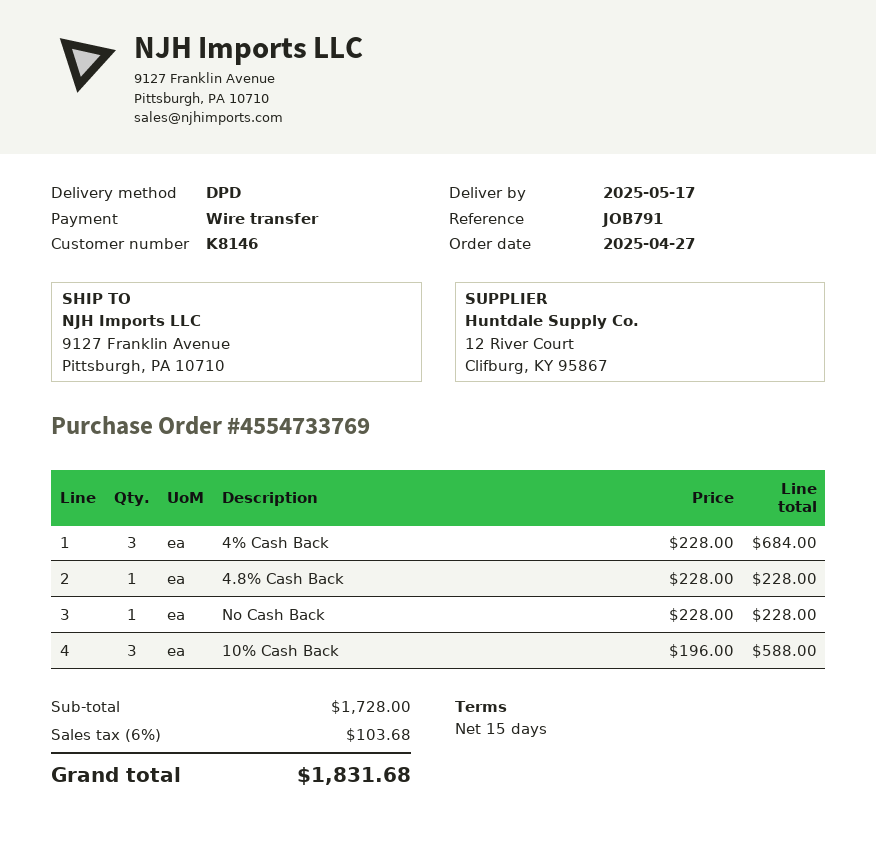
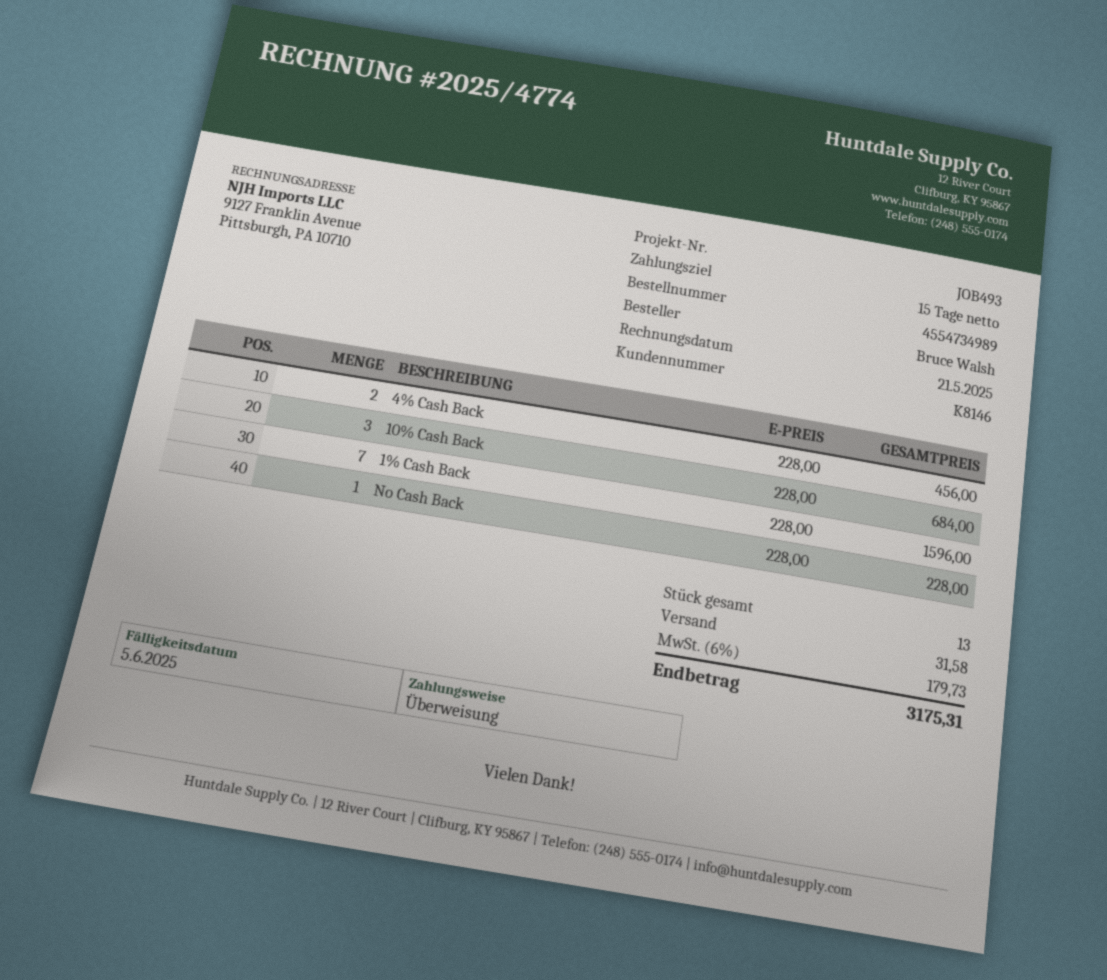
order number: 4554733769 -> 4554734989
reference: JOB791 -> JOB493
4% Cash Back: 3 x 228.00 = 684.00 -> 2 x 228.00 = 456.00
4.8% Cash Back: 1 x 228.00 = 228.00 -> none
10% Cash Back: 3 x 196.00 = 588.00 -> 3 x 228.00 = 684.00
1% Cash Back: none -> 7 x 228.00 = 1596.00
shipping: none -> 31.58
tax: 6% = 103.68 -> 6% = 179.73
total: 1831.68 -> 3175.31

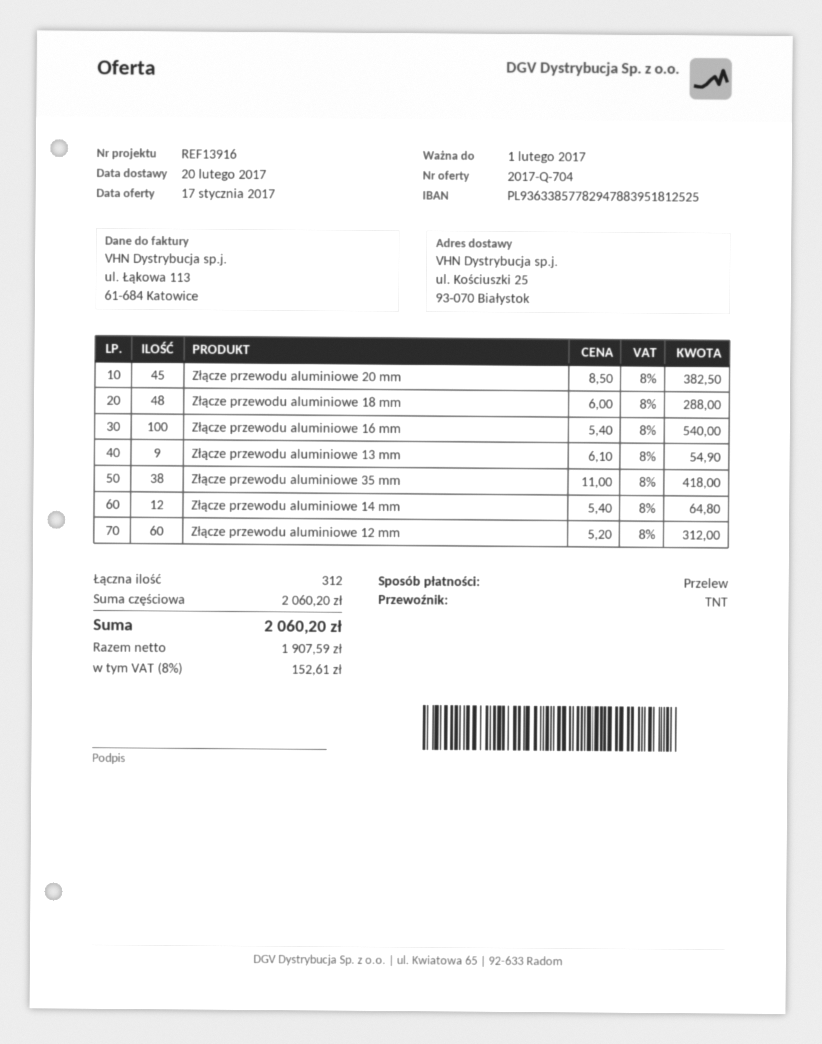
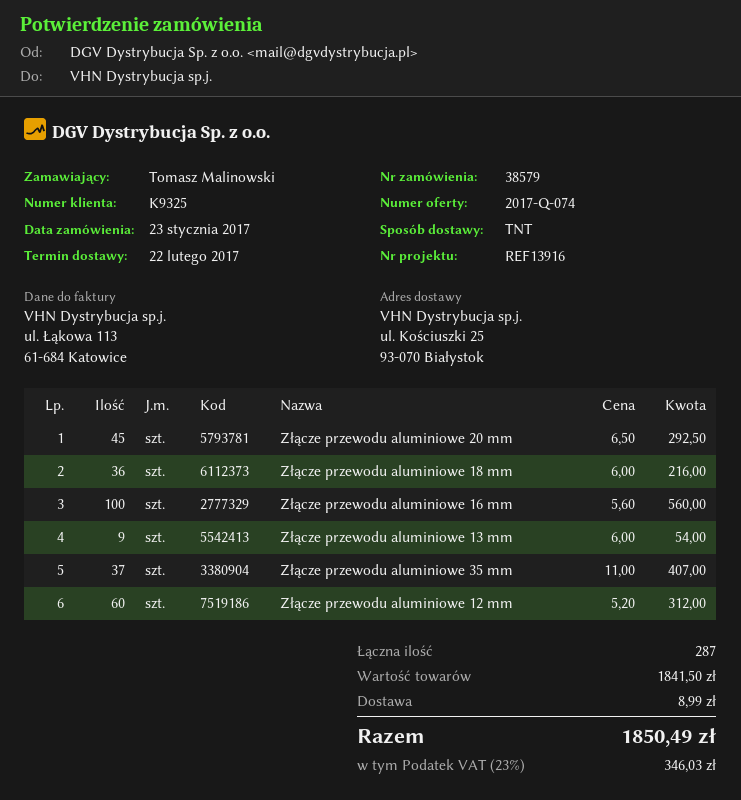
quote number: 2017-Q-704 -> 2017-Q-074
delivery date: 2017-02-20 -> 2017-02-22
Złącze przewodu aluminiowe 20 mm: 45 x 8.50 = 382.50 -> 45 x 6.50 = 292.50
Złącze przewodu aluminiowe 18 mm: 48 x 6.00 = 288.00 -> 36 x 6.00 = 216.00
Złącze przewodu aluminiowe 16 mm: 100 x 5.40 = 540.00 -> 100 x 5.60 = 560.00
Złącze przewodu aluminiowe 13 mm: 9 x 6.10 = 54.90 -> 9 x 6.00 = 54.00
Złącze przewodu aluminiowe 35 mm: 38 x 11.00 = 418.00 -> 37 x 11.00 = 407.00
Złącze przewodu aluminiowe 14 mm: 12 x 5.40 = 64.80 -> none
total quantity: 312 -> 287
subtotal: 2060.20 -> 1841.50
shipping: none -> 8.99
tax: 8% = 152.61 -> 23% = 346.03
total: 2060.20 -> 1850.49

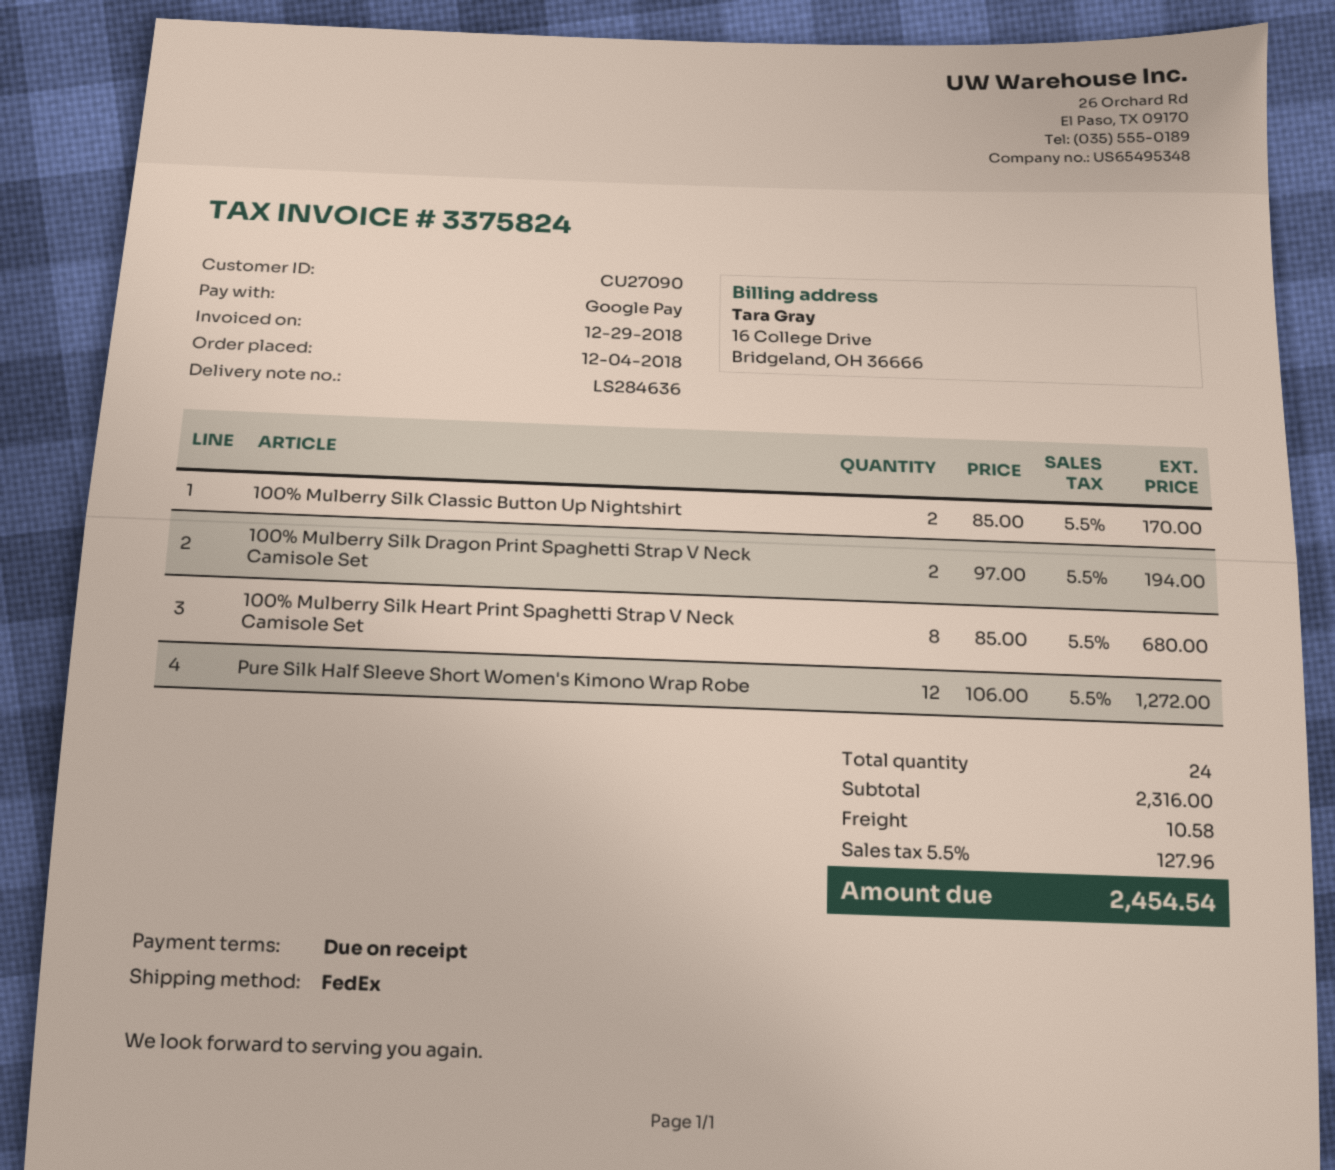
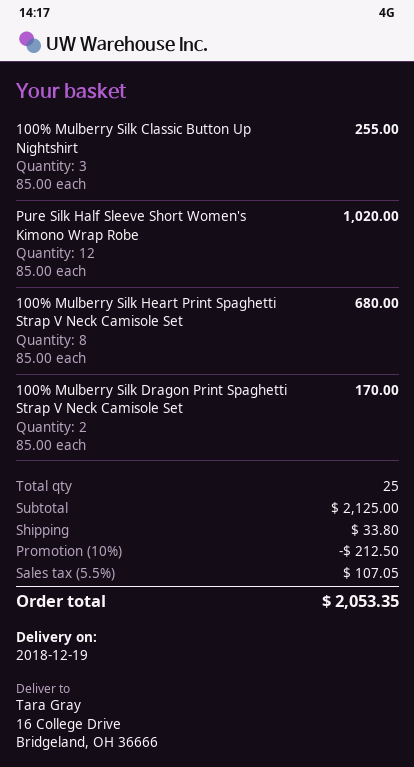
100% Mulberry Silk Classic Button Up Nightshirt: 2 x 85.00 = 170.00 -> 3 x 85.00 = 255.00
100% Mulberry Silk Dragon Print Spaghetti Strap V Neck Camisole Set: 2 x 97.00 = 194.00 -> 2 x 85.00 = 170.00
Pure Silk Half Sleeve Short Women's Kimono Wrap Robe: 12 x 106.00 = 1272.00 -> 12 x 85.00 = 1020.00
total quantity: 24 -> 25
subtotal: 2316.00 -> 2125.00
discount: none -> 10% = 212.50
shipping: 10.58 -> 33.80
tax: 5.5% = 127.96 -> 5.5% = 107.05
total: 2454.54 -> 2053.35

--------------------

**Task to carry out**. When the line containing "shipping: 10.58 -> 33.80" is reached, return it and every later line through the end of the listing above, unaltered and alone.

**Solution to this task**.
shipping: 10.58 -> 33.80
tax: 5.5% = 127.96 -> 5.5% = 107.05
total: 2454.54 -> 2053.35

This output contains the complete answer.